Coote's book, Exception Clauses, which was published in 1964 and arose from his PhD studies, was influential in jurisdictions across the Commonwealth, including the House of Lords. Regarded as a leading academic in the area of contract law, he was a member of the Contracts and Commercial Law Reform Committee between 1968 and 1988, and thus was responsible in part for reforms to contract statutes in New Zealand during that period. In particular, he is recognised for his contributions to the Minors' Contracts Act 1969, the Illegal Contracts Act 1970, the Contractual Remedies Act 1979, and the Contracts (Privity) Act 1982.
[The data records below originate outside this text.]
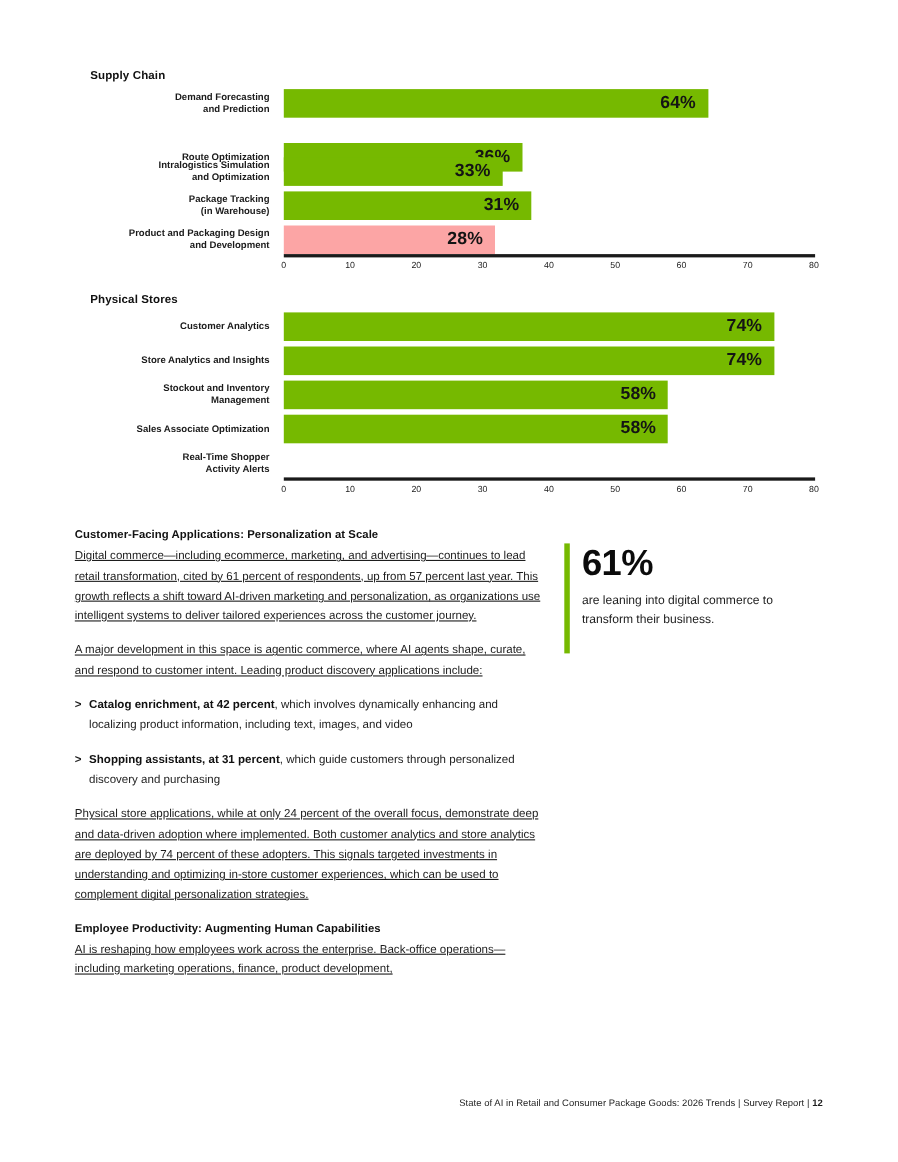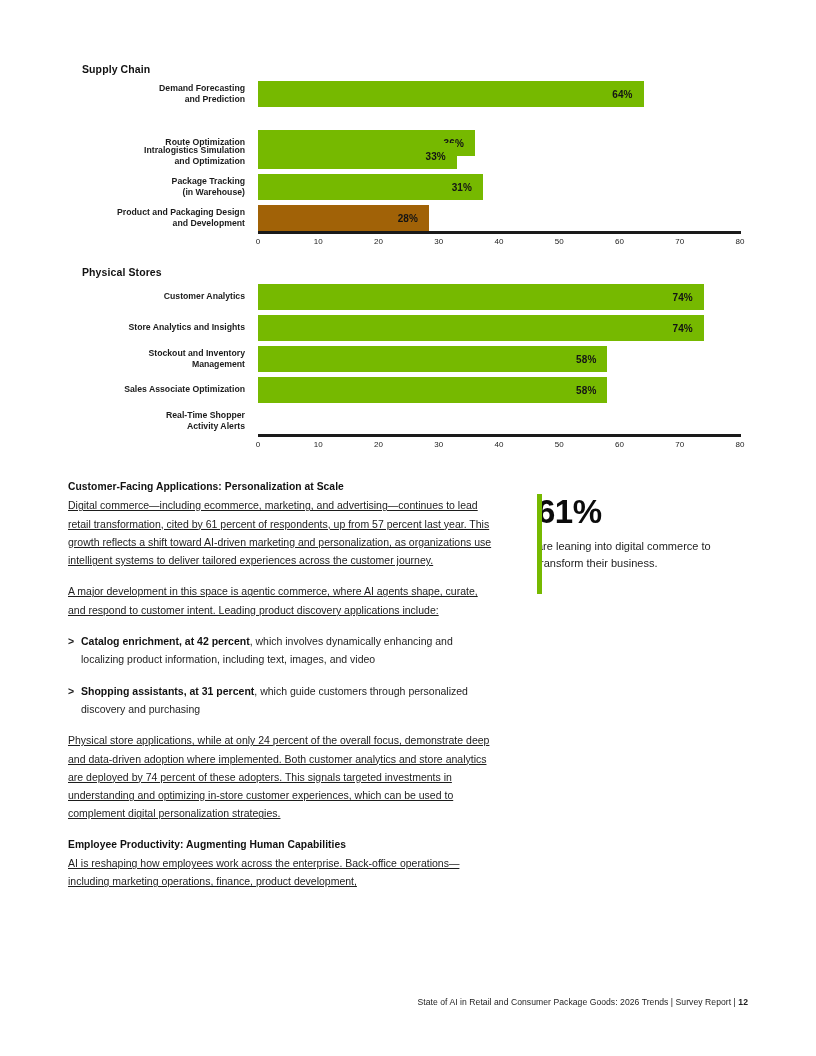--- a/index.html
+++ b/index.html
@@ -74,7 +74,7 @@
   }
 
   .bar-value {
-    font-size: 10px;
+    font-size: 16px;
     font-weight: bold;
     color: #141414;
     padding-right: 11px;

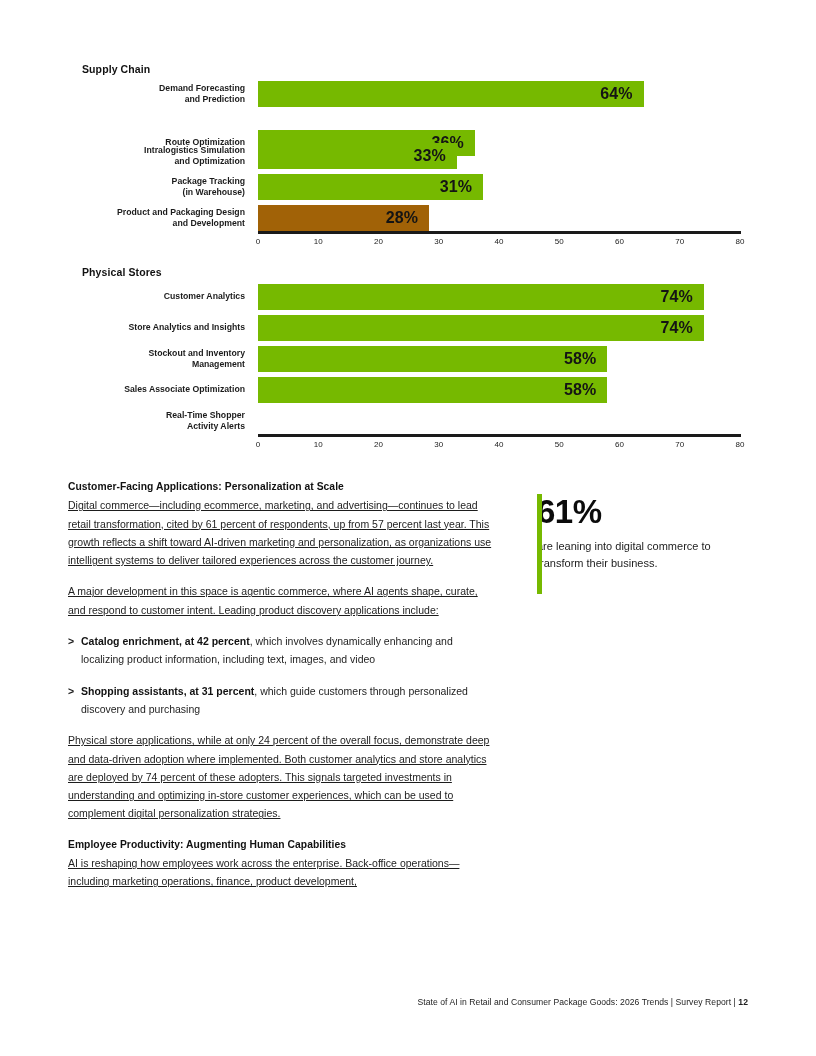--- a/index.html
+++ b/index.html
@@ -242,7 +242,7 @@
         <span>and Development</span>
       </div>
       <div class="bar-track">
-        <div class="bar-fill" style="width: 171px; background: #a16207;">
+        <div class="bar-fill" style="width: 192px; background: #fca5a5;">
           <span class="bar-value">28%</span>
         </div>
       </div>

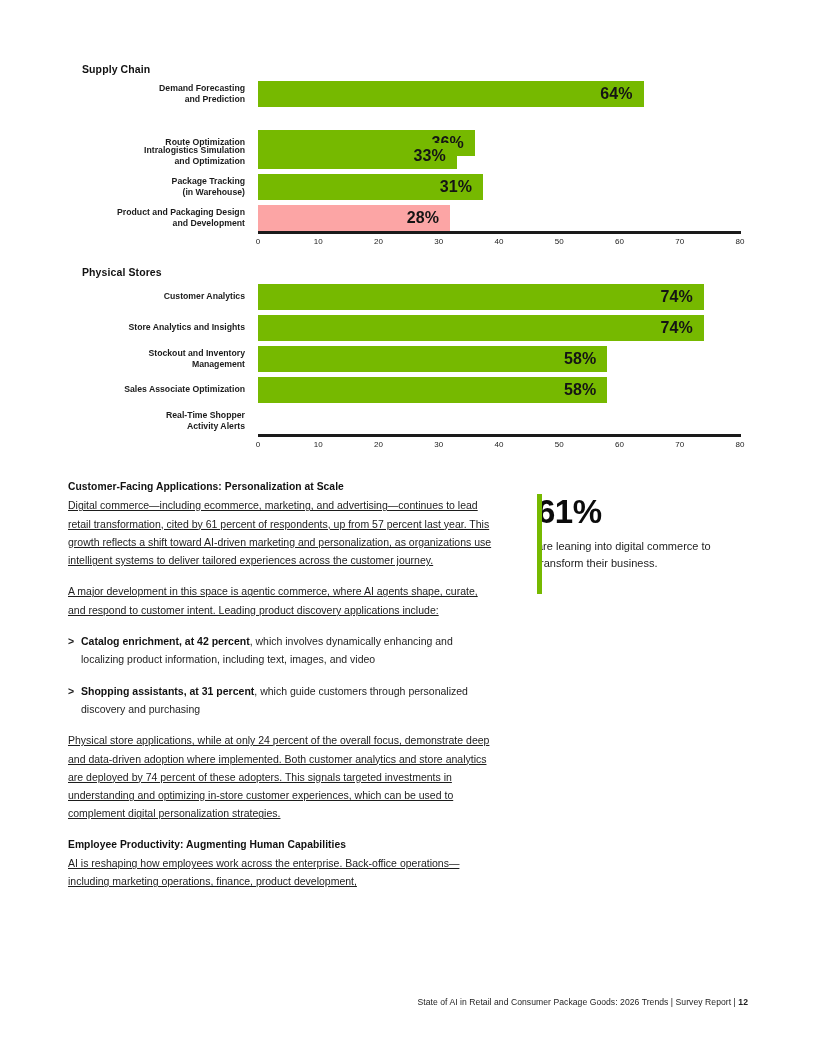--- a/index.html
+++ b/index.html
@@ -148,9 +148,10 @@
   
   #callout {
     position: absolute;
-    left: 537px;
+    left: 513px;
     top: 494px;
     width: 200px;
+    padding-left: 16px;
   }
   #callout .accent {
     position: absolute;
Coote continued to write in his retirement, including a history of the Auckland law school, Learned in the Law, published in 2009.

==Honours and awards==
In the 1995 New Year Honours, Coote was appointed a Commander of the Order of the British Empire, for services to legal education. In 2009, he was elected a Fellow of the Royal Society of New Zealand, one of only a handful of lawyers to be so recognised. Coote was also an inaugural Fellow of the New Zealand Academy of the Humanities in 2007.

==Death==
Coote died in Auckland on 15 July 2019.

==Legacy==
Coote left $5,000,000 to the University of Auckland Law School. The University has stated that the income from the legacy would assist faculty graduates to study at a PhD level overseas and to support overseas graduates to study at Auckland as well as being used to improve research law school collections and facilities, fund postdoctoral fellowships and assist academic staff to undertake advanced research overseas. In 2023 Jodi Gardner was appointed as the inaugural Brian Coote Chair in Private Law.